C'est aussi important de s'adapter à son environnement. Par exemple, si tout le monde autour de toi est super classy, essaye de garder tes meilleures blagues de pets pour un autre public (ça se ramène bien à la maison, dans un petit tupperware) pis ajuste toi aux conversations de ceux qui t'entourent. Cela dit, outre les blagues de mauvais goût, y'a quand même moyen de rester soi-même tout en s'ajustant un minimum aux autres. Tsé, t'es pas obligé de te mettre à parler comme un dictionnaire parce que t'es entouré de monde swell, mais t'es pas obligé non plus de sortir tes plus beaux mots de fond de rang. C'est logique, messemble, en cas de doute, la modération l'emporte. Ça peut te paraître un peu contradictoire, mais même si tu te modères, tu peux garder tes couleurs quand même. S'agit d'y aller à petite dose et de se gérer selon les réactions provoquées.



Au pub, je constate qu'il y a une partie de mes clients qui est vraiment mieux "élevée" que les autres. À première vue, je remarque toujours les mêmes affaires. La manière de passer sa commande n'est pas à négliger. Mon client pref il dit s'il vous plaît (depuis le temps que ta mère te le dit, come on) pis il ajoute un merci quand la transaction est terminée (pis moi je lui retourne ses politesses évidemment). Il rapporte son verre quand il vient commander au bar (tsé, tu t'en viens là anyways, c'est pas plus compliqué pis ça peut changer la donne pendant les grosses soirées). Il intervient quand ses amis dégénèrent (parce que mon client pref, lui il dégénère pas, ou entoucas, pas autant). Quand la soirée avance, il continue d'être courtois. Quand il circule, il se fait petit dans l'escalier pour permettre aux autres clients de pouvoir passer sans se faire bousculer (ou alors il s'excuse si un accrochage survient) et il tient la porte s'il sort et qu'il est suivi.



Parlant de tenir la porte, je dois te raconter une tranche de vie. Ça m'arrive souvent de sortir ailleurs qu'au Nelligan's (quoique... je passe beaucoup plus de soirées off là-bas qu'ailleurs, même quand j'ai fini de travailler) pis je voulais donner une mention spéciale au doorman du Deux 22. Ça fait quelques fois déjà que je sors pendant qu'il y est (je pense qu'il n'est là que pour les grosses soirées de fin de semaine) et que je suis flabergastée par sa civilité. On a souvent en tête une image du doorman classique qui s'apparente plus à une brute qu'à un chic portier. Avec tout le respect que je voue aux gens du métier, Patrice c'est le best. Il tient la porte aux filles (et au gars aussi, t'en fais pas, mais je pense que le geste est particulièrement apprécié par les girls), allume leurs cigarettes, garde un oeil sur la foule, modère les extrémistes avec délicatesse et bien que sa stature en impose, on dirait qu'il a préféré opter sur le respect plutôt que sur la peur pour faire sa loi.

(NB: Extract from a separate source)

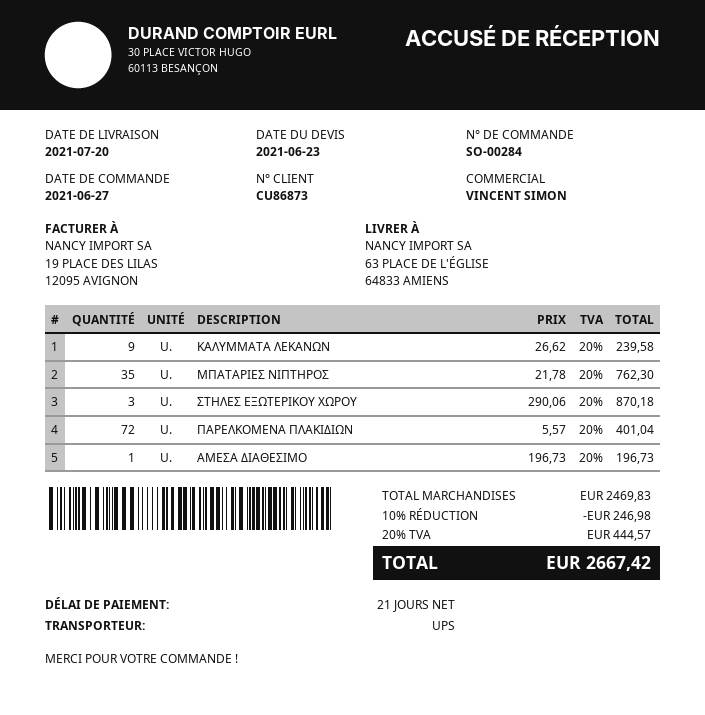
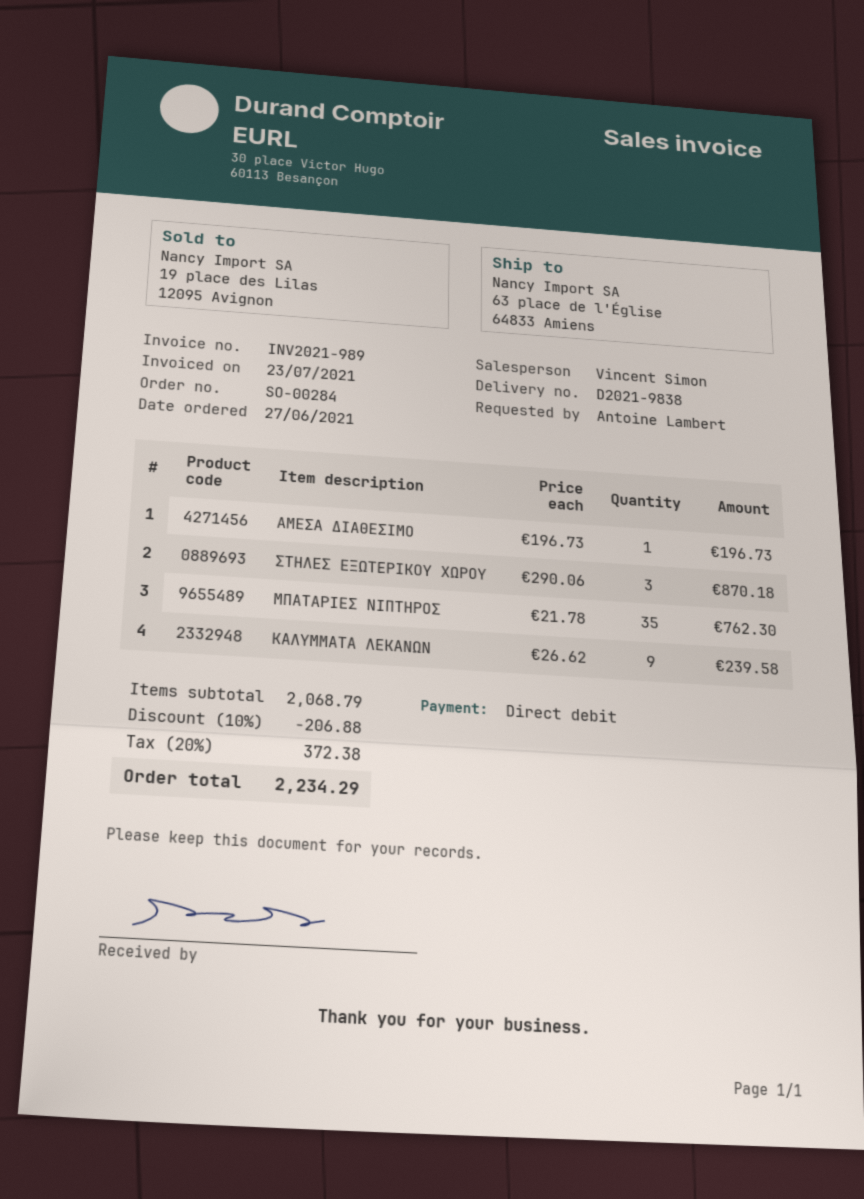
ΠΑΡΕΛΚΟΜΕΝΑ ΠΛΑΚΙΔΙΩΝ: 72 x 5.57 = 401.04 -> none
subtotal: 2469.83 -> 2068.79
discount: 10% = 246.98 -> 10% = 206.88
tax: 20% = 444.57 -> 20% = 372.38
total: 2667.42 -> 2234.29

Malgré toute la douceur apparente, y'a un morceau en dedans de toi qui te mentionne au passage que tu dois pas faire chier ce gars-là, parce que ça pourrait clairement se finir mal. C'est l'image que je me fais de la main de fer dans un gant de velours, pis ma foi, c'est dans l'ordre du très efficace. Chapeau.

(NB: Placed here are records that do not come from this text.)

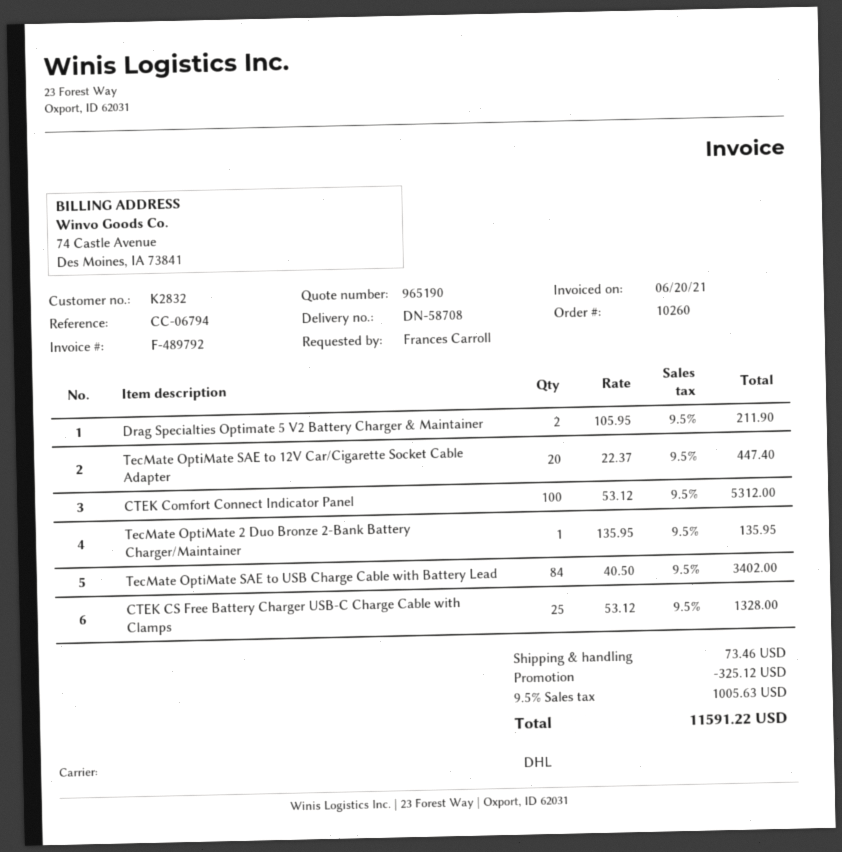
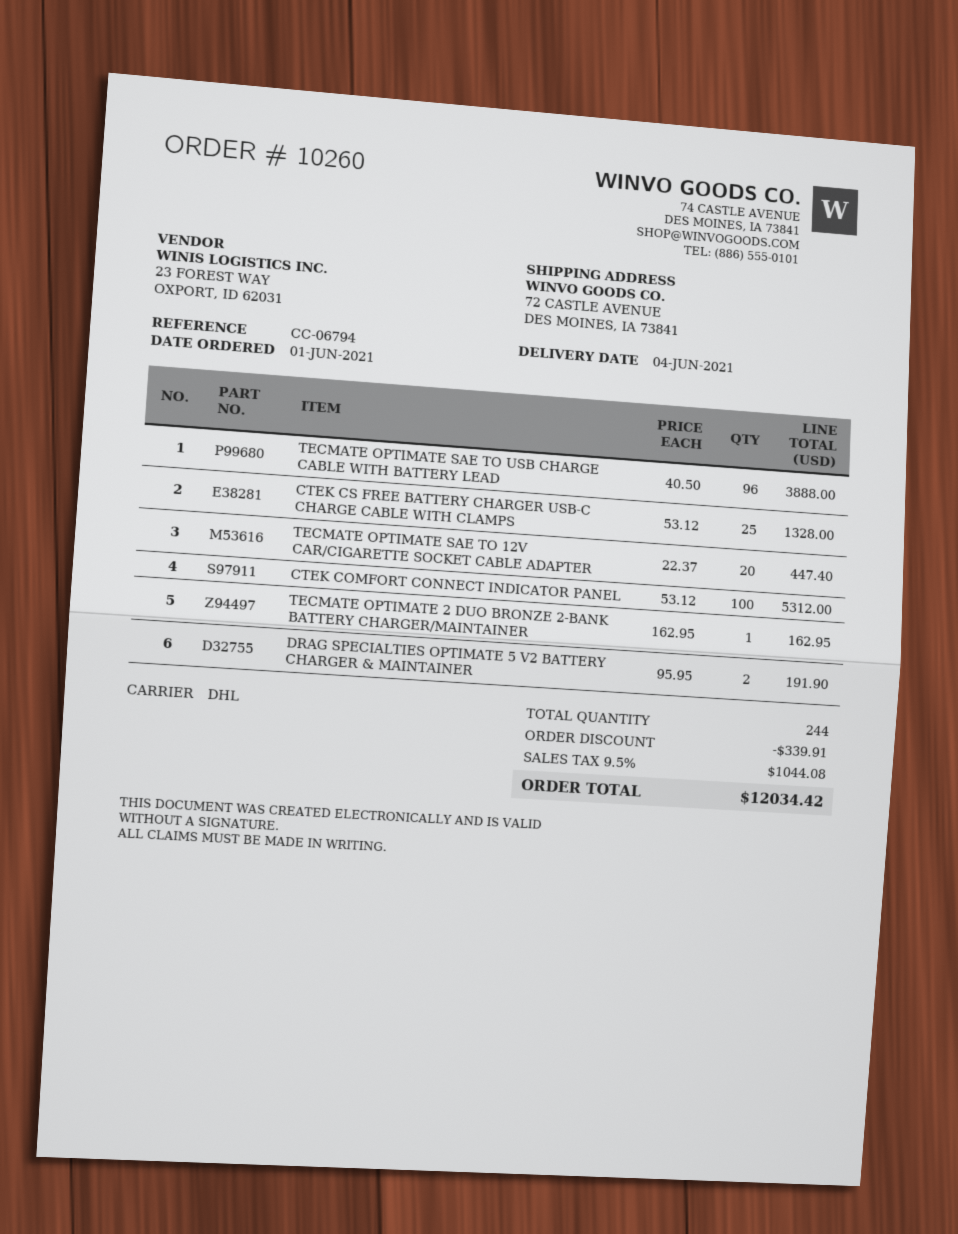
Drag Specialties Optimate 5 V2 Battery Charger & Maintainer: 2 x 105.95 = 211.90 -> 2 x 95.95 = 191.90
TecMate OptiMate 2 Duo Bronze 2-Bank Battery Charger/Maintainer: 1 x 135.95 = 135.95 -> 1 x 162.95 = 162.95
TecMate OptiMate SAE to USB Charge Cable with Battery Lead: 84 x 40.50 = 3402.00 -> 96 x 40.50 = 3888.00
discount: 325.12 -> 339.91
shipping: 73.46 -> none
tax: 9.5% = 1005.63 -> 9.5% = 1044.08
total: 11591.22 -> 12034.42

Ça me rappelle que parmi toutes les bonnes manières qu'on tente de transmettre et de conserver, on en a perdu quelques-unes et c'est pas forcément heureux. Mon père ouvrait toujours la porte à ma mère (pis un paquet d'autres affaires aussi, c'était un romantique), c'est peut-être pour ça que je suis si touchée par les gentilshommes qui ont gardé leurs bonnes habitudes. Si tu penses que c'est quétaine d'ouvrir la porte à celui/celle qui t'accompagne, de tirer sa chaise au restaurant, de prendre son manteau en arrivant quelque part, de marcher du côté de la rue quand vous êtes sur le trottoir, pis toutes ces petites choses qui font un peu d'époque, sache qu'il y a encore des gens comme moi qui apprécient énormément la galanterie. Peut-être qu'il y a des filles qui se sentent diminuées par ces gestes, mais pour ma part, je me sens précieuse chaque fois que quelqu'un est gentlemen avec moi (hommes ou femmes confondus).



Les bonnes manières, ça rend tout plus agréable et plus facile. Des fois je trouve qu'on l'échappe un peu, pis peut-être qu'il serait temps de valoriser les bons comportements pour les rendre contagieux. Je ne demande à personne de se promener avec un bâton entre les fesses, mais comme mon grand-père le disait si bien "un peu de decorum" ça a jamais fait de mal, kesse t'en pense?